## Aim of the task
Where "color" occurs in a line of the entries below, copy that line.

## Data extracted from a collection
#####

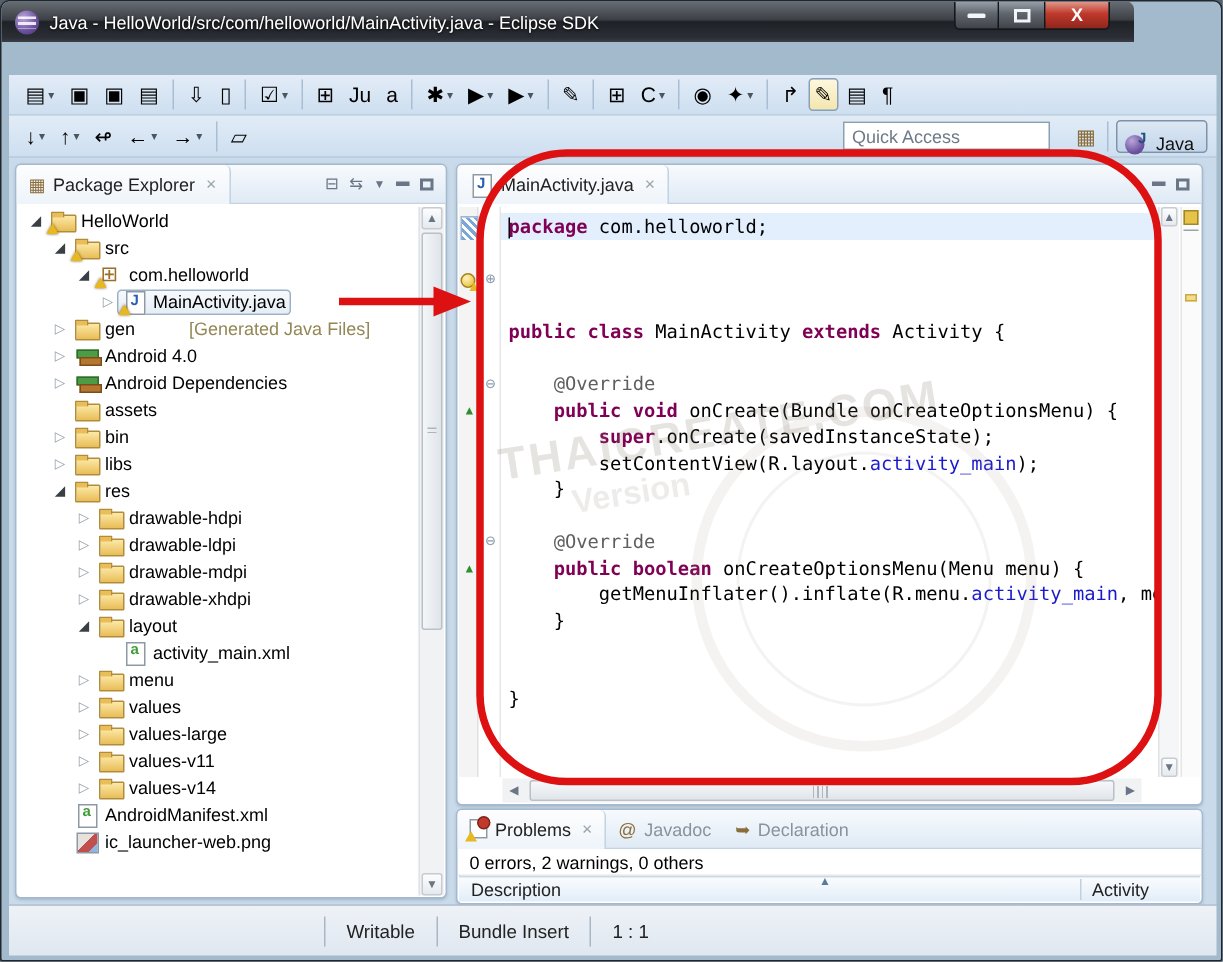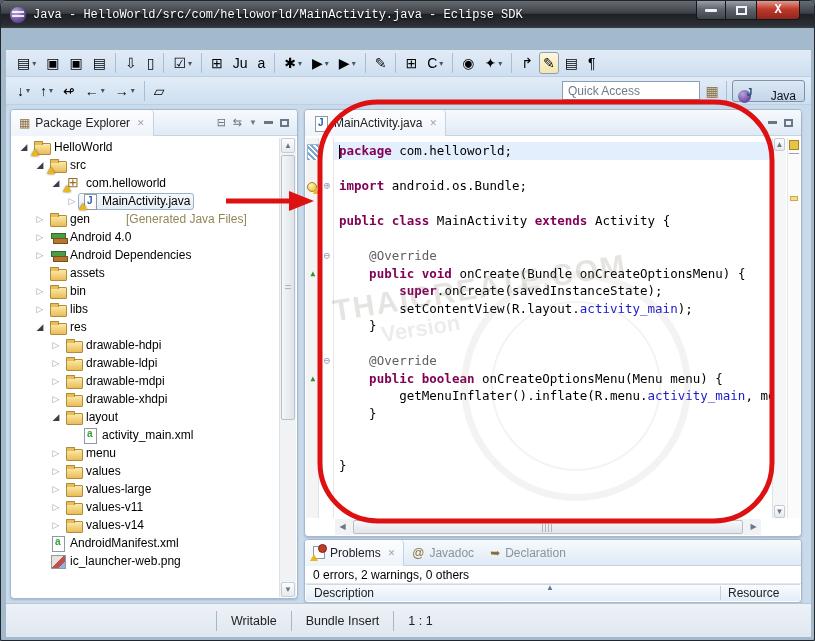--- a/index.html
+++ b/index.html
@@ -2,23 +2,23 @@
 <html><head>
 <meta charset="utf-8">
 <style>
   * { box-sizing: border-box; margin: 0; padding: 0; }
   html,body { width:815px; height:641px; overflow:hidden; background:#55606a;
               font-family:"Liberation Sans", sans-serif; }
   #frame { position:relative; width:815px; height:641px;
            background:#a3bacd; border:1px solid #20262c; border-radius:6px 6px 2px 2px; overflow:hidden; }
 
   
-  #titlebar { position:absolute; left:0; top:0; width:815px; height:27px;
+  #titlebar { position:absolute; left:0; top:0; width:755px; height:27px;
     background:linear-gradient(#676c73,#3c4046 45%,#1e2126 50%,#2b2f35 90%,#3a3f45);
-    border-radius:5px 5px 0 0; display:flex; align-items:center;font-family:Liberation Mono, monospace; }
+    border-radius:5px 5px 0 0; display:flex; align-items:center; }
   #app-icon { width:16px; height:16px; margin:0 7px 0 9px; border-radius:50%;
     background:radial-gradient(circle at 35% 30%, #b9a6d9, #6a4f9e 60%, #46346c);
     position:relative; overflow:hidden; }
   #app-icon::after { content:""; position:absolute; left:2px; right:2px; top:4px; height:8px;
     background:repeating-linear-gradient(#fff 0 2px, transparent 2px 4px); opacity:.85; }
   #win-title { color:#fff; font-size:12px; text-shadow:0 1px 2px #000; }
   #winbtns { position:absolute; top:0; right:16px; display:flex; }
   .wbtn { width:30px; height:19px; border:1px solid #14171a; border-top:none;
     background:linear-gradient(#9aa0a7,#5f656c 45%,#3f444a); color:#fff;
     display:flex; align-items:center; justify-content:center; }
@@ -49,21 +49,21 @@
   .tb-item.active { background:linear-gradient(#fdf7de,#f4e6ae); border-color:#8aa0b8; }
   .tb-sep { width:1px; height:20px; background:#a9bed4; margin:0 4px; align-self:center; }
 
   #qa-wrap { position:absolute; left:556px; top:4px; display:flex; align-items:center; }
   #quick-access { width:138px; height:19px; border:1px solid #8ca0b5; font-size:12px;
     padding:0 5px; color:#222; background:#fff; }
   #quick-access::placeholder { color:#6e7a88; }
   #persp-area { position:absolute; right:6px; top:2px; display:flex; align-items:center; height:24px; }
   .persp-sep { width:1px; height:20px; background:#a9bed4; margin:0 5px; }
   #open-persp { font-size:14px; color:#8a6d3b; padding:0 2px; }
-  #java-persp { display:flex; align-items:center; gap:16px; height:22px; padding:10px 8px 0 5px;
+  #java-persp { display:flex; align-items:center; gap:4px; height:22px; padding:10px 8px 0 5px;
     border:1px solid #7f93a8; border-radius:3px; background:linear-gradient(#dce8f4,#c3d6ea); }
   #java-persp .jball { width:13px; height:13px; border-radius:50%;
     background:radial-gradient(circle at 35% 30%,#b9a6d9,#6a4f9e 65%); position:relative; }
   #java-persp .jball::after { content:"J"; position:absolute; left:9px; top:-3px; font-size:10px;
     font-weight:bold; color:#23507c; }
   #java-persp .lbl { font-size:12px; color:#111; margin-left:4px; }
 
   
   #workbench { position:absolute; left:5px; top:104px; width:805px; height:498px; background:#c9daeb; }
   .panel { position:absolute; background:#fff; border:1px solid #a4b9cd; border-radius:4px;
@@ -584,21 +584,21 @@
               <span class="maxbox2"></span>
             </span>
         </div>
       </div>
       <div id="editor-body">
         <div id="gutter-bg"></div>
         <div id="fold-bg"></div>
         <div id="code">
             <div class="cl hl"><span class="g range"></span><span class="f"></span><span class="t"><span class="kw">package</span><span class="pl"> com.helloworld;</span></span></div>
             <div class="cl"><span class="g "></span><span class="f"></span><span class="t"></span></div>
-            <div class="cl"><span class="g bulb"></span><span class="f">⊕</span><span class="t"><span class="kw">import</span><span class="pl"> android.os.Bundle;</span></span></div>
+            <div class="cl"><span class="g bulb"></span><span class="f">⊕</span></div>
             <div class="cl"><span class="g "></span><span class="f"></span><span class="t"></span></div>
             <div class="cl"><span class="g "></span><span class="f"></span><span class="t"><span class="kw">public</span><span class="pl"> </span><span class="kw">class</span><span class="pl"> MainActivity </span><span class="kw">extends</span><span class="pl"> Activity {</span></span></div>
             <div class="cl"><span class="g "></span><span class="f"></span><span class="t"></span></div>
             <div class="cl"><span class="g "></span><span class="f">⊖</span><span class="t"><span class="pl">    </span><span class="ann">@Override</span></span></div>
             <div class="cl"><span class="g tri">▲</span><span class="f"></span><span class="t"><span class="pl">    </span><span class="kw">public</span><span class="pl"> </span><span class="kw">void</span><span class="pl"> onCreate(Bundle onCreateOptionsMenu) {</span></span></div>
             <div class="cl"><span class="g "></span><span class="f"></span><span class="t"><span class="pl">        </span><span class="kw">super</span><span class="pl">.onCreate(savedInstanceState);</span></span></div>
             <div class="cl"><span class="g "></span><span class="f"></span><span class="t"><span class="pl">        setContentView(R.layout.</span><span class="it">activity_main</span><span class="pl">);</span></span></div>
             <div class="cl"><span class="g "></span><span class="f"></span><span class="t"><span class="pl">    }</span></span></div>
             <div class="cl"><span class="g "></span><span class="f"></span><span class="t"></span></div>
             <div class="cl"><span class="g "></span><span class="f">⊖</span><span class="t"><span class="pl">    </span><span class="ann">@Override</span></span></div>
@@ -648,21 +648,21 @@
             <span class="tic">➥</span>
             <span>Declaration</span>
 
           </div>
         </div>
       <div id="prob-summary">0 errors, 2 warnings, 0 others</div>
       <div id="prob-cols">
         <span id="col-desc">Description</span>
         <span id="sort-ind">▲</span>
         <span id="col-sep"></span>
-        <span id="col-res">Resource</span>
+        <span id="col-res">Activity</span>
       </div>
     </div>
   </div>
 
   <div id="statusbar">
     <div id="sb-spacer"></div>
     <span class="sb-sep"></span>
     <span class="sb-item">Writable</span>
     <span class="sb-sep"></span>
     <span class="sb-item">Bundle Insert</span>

#####

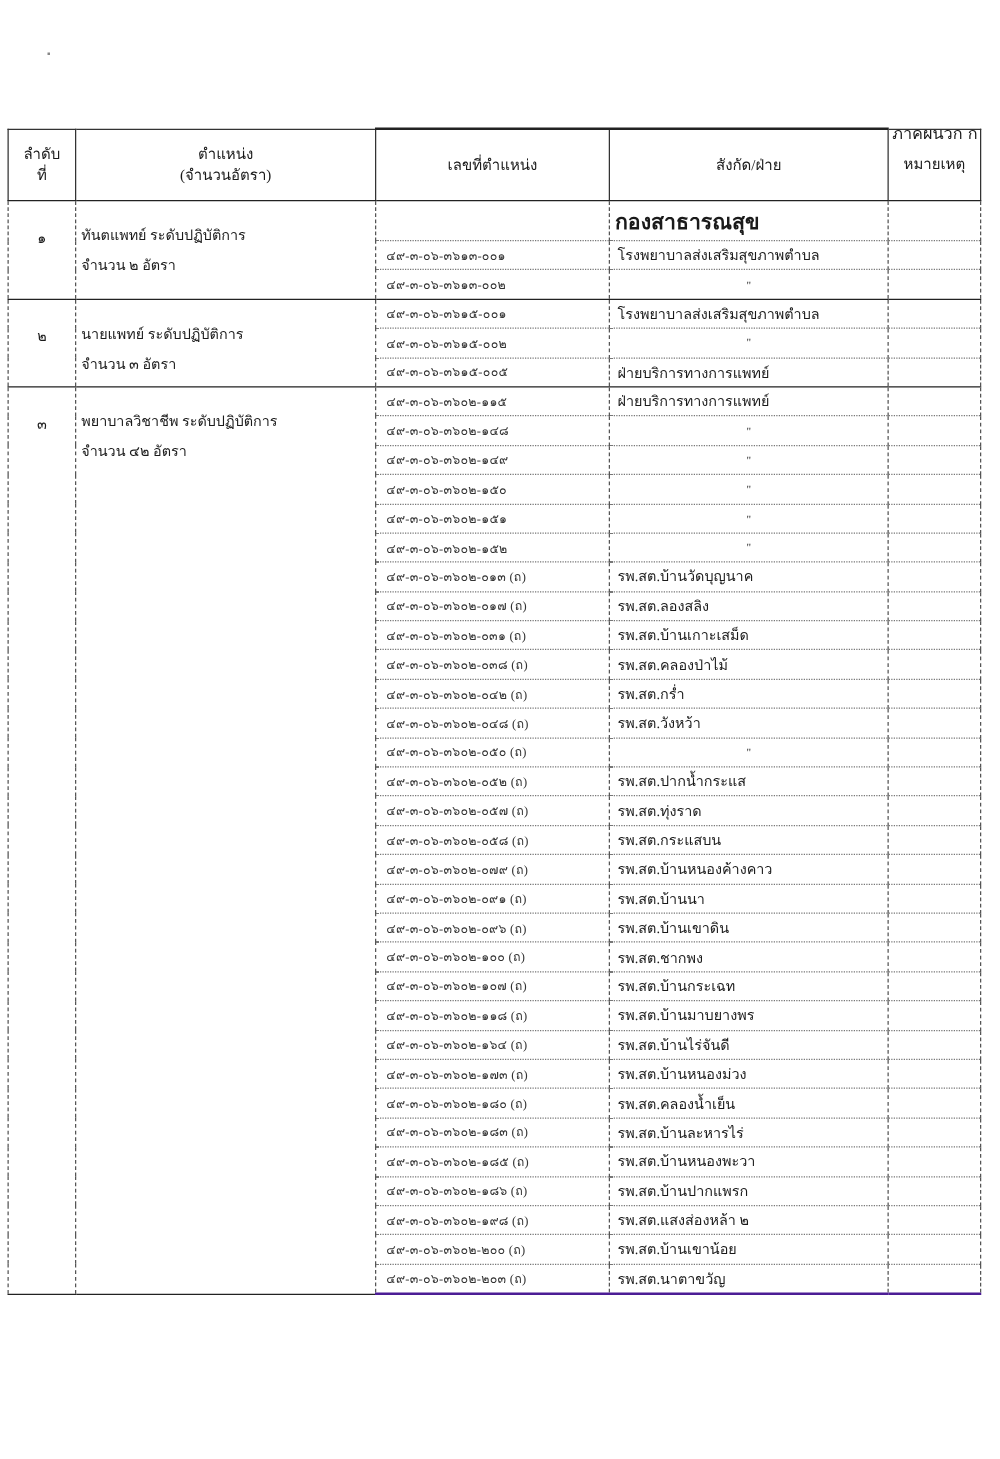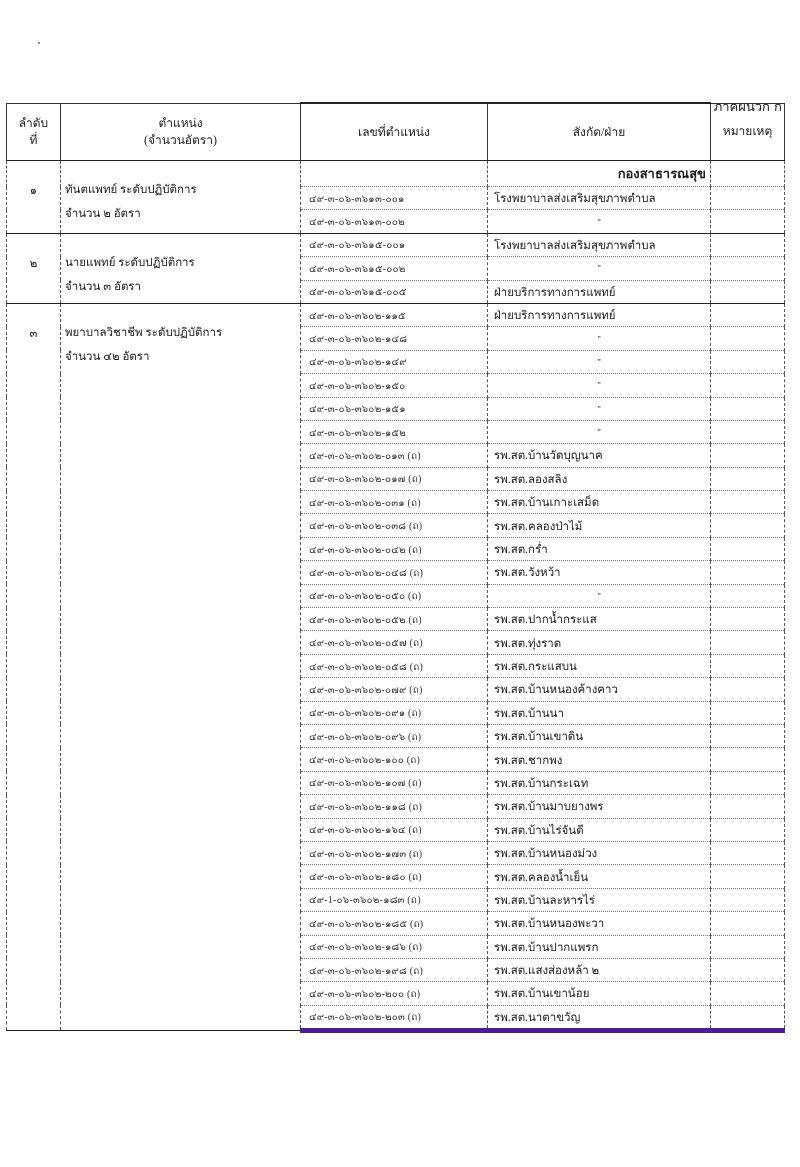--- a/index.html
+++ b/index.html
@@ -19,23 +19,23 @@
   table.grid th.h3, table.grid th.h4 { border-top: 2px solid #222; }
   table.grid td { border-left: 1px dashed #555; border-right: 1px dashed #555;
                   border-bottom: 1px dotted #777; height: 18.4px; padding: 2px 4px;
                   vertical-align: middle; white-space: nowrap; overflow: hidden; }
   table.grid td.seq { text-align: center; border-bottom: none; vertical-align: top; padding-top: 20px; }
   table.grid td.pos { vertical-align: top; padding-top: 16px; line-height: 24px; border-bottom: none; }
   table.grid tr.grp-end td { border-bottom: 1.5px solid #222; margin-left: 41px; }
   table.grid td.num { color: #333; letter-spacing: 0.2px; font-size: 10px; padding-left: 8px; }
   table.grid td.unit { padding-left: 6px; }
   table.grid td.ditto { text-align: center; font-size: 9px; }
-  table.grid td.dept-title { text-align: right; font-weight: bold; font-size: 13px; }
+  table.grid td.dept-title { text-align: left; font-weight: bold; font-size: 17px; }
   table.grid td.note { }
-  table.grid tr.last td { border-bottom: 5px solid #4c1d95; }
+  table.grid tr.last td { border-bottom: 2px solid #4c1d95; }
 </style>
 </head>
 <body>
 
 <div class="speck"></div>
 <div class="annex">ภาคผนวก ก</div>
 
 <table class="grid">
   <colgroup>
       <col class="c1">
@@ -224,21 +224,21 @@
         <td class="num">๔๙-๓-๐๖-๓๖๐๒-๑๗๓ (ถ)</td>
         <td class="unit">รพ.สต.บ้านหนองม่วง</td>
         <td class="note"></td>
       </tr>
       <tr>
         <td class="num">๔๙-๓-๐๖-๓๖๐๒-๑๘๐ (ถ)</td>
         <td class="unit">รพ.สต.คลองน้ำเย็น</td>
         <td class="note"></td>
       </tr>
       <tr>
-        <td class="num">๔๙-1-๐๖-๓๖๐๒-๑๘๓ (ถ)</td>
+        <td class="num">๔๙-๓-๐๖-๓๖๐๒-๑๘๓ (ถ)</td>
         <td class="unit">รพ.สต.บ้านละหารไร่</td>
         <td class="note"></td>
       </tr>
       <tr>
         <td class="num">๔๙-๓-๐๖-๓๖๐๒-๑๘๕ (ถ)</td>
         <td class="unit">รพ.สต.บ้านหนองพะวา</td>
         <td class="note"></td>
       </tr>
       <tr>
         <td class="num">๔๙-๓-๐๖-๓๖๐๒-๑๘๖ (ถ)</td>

#####

## Solution below
   #win-title { color:#fff; font-size:12px; text-shadow:0 1px 2px #000; }
     background:linear-gradient(#9aa0a7,#5f656c 45%,#3f444a); color:#fff;
   .tb-item.active { background:linear-gradient(#fdf7de,#f4e6ae); border-color:#8aa0b8; }
     padding:0 5px; color:#222; background:#fff; }
   #quick-access::placeholder { color:#6e7a88; }
   #open-persp { font-size:14px; color:#8a6d3b; padding:0 2px; }
     font-weight:bold; color:#23507c; }
   #java-persp .lbl { font-size:12px; color:#111; margin-left:4px; }
   table.grid td.num { color: #333; letter-spacing: 0.2px; font-size: 10px; padding-left: 8px; }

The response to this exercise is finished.